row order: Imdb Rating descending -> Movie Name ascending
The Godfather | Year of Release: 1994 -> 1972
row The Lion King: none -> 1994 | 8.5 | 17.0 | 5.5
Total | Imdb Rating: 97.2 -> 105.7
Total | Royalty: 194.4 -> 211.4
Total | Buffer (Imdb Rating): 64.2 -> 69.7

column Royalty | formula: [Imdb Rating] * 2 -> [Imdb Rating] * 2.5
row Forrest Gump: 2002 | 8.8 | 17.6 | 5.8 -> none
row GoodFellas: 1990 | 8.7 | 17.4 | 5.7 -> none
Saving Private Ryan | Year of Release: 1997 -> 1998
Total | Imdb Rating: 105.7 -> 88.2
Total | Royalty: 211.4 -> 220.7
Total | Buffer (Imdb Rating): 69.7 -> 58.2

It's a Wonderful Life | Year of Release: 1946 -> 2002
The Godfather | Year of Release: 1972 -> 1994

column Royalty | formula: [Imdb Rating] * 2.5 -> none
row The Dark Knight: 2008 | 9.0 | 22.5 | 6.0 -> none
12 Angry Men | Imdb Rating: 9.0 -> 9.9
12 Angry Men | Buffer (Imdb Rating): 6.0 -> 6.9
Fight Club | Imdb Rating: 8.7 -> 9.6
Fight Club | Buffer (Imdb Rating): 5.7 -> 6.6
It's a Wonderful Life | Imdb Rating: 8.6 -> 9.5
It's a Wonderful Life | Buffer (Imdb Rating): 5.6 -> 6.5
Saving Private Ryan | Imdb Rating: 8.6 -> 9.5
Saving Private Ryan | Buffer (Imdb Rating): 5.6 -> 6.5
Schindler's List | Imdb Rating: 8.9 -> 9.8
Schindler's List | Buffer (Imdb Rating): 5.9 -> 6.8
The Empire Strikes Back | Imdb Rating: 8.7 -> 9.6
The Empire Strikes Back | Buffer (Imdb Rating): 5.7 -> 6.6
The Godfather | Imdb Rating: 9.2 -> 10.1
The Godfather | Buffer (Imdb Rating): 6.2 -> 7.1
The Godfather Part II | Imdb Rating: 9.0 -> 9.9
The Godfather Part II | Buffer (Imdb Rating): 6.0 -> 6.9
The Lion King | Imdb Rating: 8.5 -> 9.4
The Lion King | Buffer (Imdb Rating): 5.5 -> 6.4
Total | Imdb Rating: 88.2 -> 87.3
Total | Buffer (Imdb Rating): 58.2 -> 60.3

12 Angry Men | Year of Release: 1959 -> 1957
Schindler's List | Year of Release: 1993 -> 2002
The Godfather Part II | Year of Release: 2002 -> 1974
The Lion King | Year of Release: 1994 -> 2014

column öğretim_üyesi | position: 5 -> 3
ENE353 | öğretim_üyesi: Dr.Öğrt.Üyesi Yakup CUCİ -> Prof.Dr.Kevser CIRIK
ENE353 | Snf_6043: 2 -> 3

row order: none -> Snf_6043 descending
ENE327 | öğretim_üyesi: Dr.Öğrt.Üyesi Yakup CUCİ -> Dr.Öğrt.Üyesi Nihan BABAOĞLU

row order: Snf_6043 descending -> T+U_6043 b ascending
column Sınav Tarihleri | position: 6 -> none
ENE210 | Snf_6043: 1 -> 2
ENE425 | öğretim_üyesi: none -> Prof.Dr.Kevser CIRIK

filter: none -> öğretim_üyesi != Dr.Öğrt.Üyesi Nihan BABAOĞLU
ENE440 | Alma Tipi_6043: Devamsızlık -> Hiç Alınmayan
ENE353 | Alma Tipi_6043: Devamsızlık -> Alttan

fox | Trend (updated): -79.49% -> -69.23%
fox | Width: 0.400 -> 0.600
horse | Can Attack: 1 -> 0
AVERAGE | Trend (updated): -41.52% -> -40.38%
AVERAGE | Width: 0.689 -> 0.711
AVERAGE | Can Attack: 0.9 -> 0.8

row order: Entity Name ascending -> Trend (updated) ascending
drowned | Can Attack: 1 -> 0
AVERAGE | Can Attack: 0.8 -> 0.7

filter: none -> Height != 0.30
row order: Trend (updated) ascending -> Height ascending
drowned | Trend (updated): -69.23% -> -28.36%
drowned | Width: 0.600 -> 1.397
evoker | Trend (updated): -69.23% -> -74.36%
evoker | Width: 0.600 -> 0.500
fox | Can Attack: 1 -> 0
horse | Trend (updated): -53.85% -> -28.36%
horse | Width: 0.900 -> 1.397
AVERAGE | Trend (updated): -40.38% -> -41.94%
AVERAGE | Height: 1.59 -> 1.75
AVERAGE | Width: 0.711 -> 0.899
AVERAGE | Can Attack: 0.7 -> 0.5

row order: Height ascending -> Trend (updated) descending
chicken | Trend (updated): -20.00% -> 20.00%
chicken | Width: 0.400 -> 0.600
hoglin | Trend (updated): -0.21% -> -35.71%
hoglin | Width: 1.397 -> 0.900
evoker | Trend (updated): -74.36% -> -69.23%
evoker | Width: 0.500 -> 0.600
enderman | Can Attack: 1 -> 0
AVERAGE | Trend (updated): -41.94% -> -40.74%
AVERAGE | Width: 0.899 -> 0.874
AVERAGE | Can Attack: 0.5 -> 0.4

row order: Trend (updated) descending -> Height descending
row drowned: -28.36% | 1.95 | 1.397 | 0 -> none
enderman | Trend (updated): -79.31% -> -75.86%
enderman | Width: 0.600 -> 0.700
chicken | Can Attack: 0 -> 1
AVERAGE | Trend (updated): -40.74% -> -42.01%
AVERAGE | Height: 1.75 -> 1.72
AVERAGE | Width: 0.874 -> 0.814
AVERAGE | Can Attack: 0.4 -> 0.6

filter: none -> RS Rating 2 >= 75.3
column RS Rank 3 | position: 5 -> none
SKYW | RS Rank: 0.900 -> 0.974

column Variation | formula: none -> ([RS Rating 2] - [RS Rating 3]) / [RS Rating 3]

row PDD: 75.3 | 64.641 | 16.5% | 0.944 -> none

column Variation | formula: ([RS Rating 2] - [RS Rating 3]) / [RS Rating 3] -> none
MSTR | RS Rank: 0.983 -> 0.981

════════════════════

→ **Work order**:
Reproduce the whole listing above, word for word.

→ **Task solution**:
row order: Imdb Rating descending -> Movie Name ascending
The Godfather | Year of Release: 1994 -> 1972
row The Lion King: none -> 1994 | 8.5 | 17.0 | 5.5
Total | Imdb Rating: 97.2 -> 105.7
Total | Royalty: 194.4 -> 211.4
Total | Buffer (Imdb Rating): 64.2 -> 69.7

column Royalty | formula: [Imdb Rating] * 2 -> [Imdb Rating] * 2.5
row Forrest Gump: 2002 | 8.8 | 17.6 | 5.8 -> none
row GoodFellas: 1990 | 8.7 | 17.4 | 5.7 -> none
Saving Private Ryan | Year of Release: 1997 -> 1998
Total | Imdb Rating: 105.7 -> 88.2
Total | Royalty: 211.4 -> 220.7
Total | Buffer (Imdb Rating): 69.7 -> 58.2

It's a Wonderful Life | Year of Release: 1946 -> 2002
The Godfather | Year of Release: 1972 -> 1994

column Royalty | formula: [Imdb Rating] * 2.5 -> none
row The Dark Knight: 2008 | 9.0 | 22.5 | 6.0 -> none
12 Angry Men | Imdb Rating: 9.0 -> 9.9
12 Angry Men | Buffer (Imdb Rating): 6.0 -> 6.9
Fight Club | Imdb Rating: 8.7 -> 9.6
Fight Club | Buffer (Imdb Rating): 5.7 -> 6.6
It's a Wonderful Life | Imdb Rating: 8.6 -> 9.5
It's a Wonderful Life | Buffer (Imdb Rating): 5.6 -> 6.5
Saving Private Ryan | Imdb Rating: 8.6 -> 9.5
Saving Private Ryan | Buffer (Imdb Rating): 5.6 -> 6.5
Schindler's List | Imdb Rating: 8.9 -> 9.8
Schindler's List | Buffer (Imdb Rating): 5.9 -> 6.8
The Empire Strikes Back | Imdb Rating: 8.7 -> 9.6
The Empire Strikes Back | Buffer (Imdb Rating): 5.7 -> 6.6
The Godfather | Imdb Rating: 9.2 -> 10.1
The Godfather | Buffer (Imdb Rating): 6.2 -> 7.1
The Godfather Part II | Imdb Rating: 9.0 -> 9.9
The Godfather Part II | Buffer (Imdb Rating): 6.0 -> 6.9
The Lion King | Imdb Rating: 8.5 -> 9.4
The Lion King | Buffer (Imdb Rating): 5.5 -> 6.4
Total | Imdb Rating: 88.2 -> 87.3
Total | Buffer (Imdb Rating): 58.2 -> 60.3

12 Angry Men | Year of Release: 1959 -> 1957
Schindler's List | Year of Release: 1993 -> 2002
The Godfather Part II | Year of Release: 2002 -> 1974
The Lion King | Year of Release: 1994 -> 2014

column öğretim_üyesi | position: 5 -> 3
ENE353 | öğretim_üyesi: Dr.Öğrt.Üyesi Yakup CUCİ -> Prof.Dr.Kevser CIRIK
ENE353 | Snf_6043: 2 -> 3

row order: none -> Snf_6043 descending
ENE327 | öğretim_üyesi: Dr.Öğrt.Üyesi Yakup CUCİ -> Dr.Öğrt.Üyesi Nihan BABAOĞLU

row order: Snf_6043 descending -> T+U_6043 b ascending
column Sınav Tarihleri | position: 6 -> none
ENE210 | Snf_6043: 1 -> 2
ENE425 | öğretim_üyesi: none -> Prof.Dr.Kevser CIRIK

filter: none -> öğretim_üyesi != Dr.Öğrt.Üyesi Nihan BABAOĞLU
ENE440 | Alma Tipi_6043: Devamsızlık -> Hiç Alınmayan
ENE353 | Alma Tipi_6043: Devamsızlık -> Alttan

fox | Trend (updated): -79.49% -> -69.23%
fox | Width: 0.400 -> 0.600
horse | Can Attack: 1 -> 0
AVERAGE | Trend (updated): -41.52% -> -40.38%
AVERAGE | Width: 0.689 -> 0.711
AVERAGE | Can Attack: 0.9 -> 0.8

row order: Entity Name ascending -> Trend (updated) ascending
drowned | Can Attack: 1 -> 0
AVERAGE | Can Attack: 0.8 -> 0.7

filter: none -> Height != 0.30
row order: Trend (updated) ascending -> Height ascending
drowned | Trend (updated): -69.23% -> -28.36%
drowned | Width: 0.600 -> 1.397
evoker | Trend (updated): -69.23% -> -74.36%
evoker | Width: 0.600 -> 0.500
fox | Can Attack: 1 -> 0
horse | Trend (updated): -53.85% -> -28.36%
horse | Width: 0.900 -> 1.397
AVERAGE | Trend (updated): -40.38% -> -41.94%
AVERAGE | Height: 1.59 -> 1.75
AVERAGE | Width: 0.711 -> 0.899
AVERAGE | Can Attack: 0.7 -> 0.5

row order: Height ascending -> Trend (updated) descending
chicken | Trend (updated): -20.00% -> 20.00%
chicken | Width: 0.400 -> 0.600
hoglin | Trend (updated): -0.21% -> -35.71%
hoglin | Width: 1.397 -> 0.900
evoker | Trend (updated): -74.36% -> -69.23%
evoker | Width: 0.500 -> 0.600
enderman | Can Attack: 1 -> 0
AVERAGE | Trend (updated): -41.94% -> -40.74%
AVERAGE | Width: 0.899 -> 0.874
AVERAGE | Can Attack: 0.5 -> 0.4

row order: Trend (updated) descending -> Height descending
row drowned: -28.36% | 1.95 | 1.397 | 0 -> none
enderman | Trend (updated): -79.31% -> -75.86%
enderman | Width: 0.600 -> 0.700
chicken | Can Attack: 0 -> 1
AVERAGE | Trend (updated): -40.74% -> -42.01%
AVERAGE | Height: 1.75 -> 1.72
AVERAGE | Width: 0.874 -> 0.814
AVERAGE | Can Attack: 0.4 -> 0.6

filter: none -> RS Rating 2 >= 75.3
column RS Rank 3 | position: 5 -> none
SKYW | RS Rank: 0.900 -> 0.974

column Variation | formula: none -> ([RS Rating 2] - [RS Rating 3]) / [RS Rating 3]

row PDD: 75.3 | 64.641 | 16.5% | 0.944 -> none

column Variation | formula: ([RS Rating 2] - [RS Rating 3]) / [RS Rating 3] -> none
MSTR | RS Rank: 0.983 -> 0.981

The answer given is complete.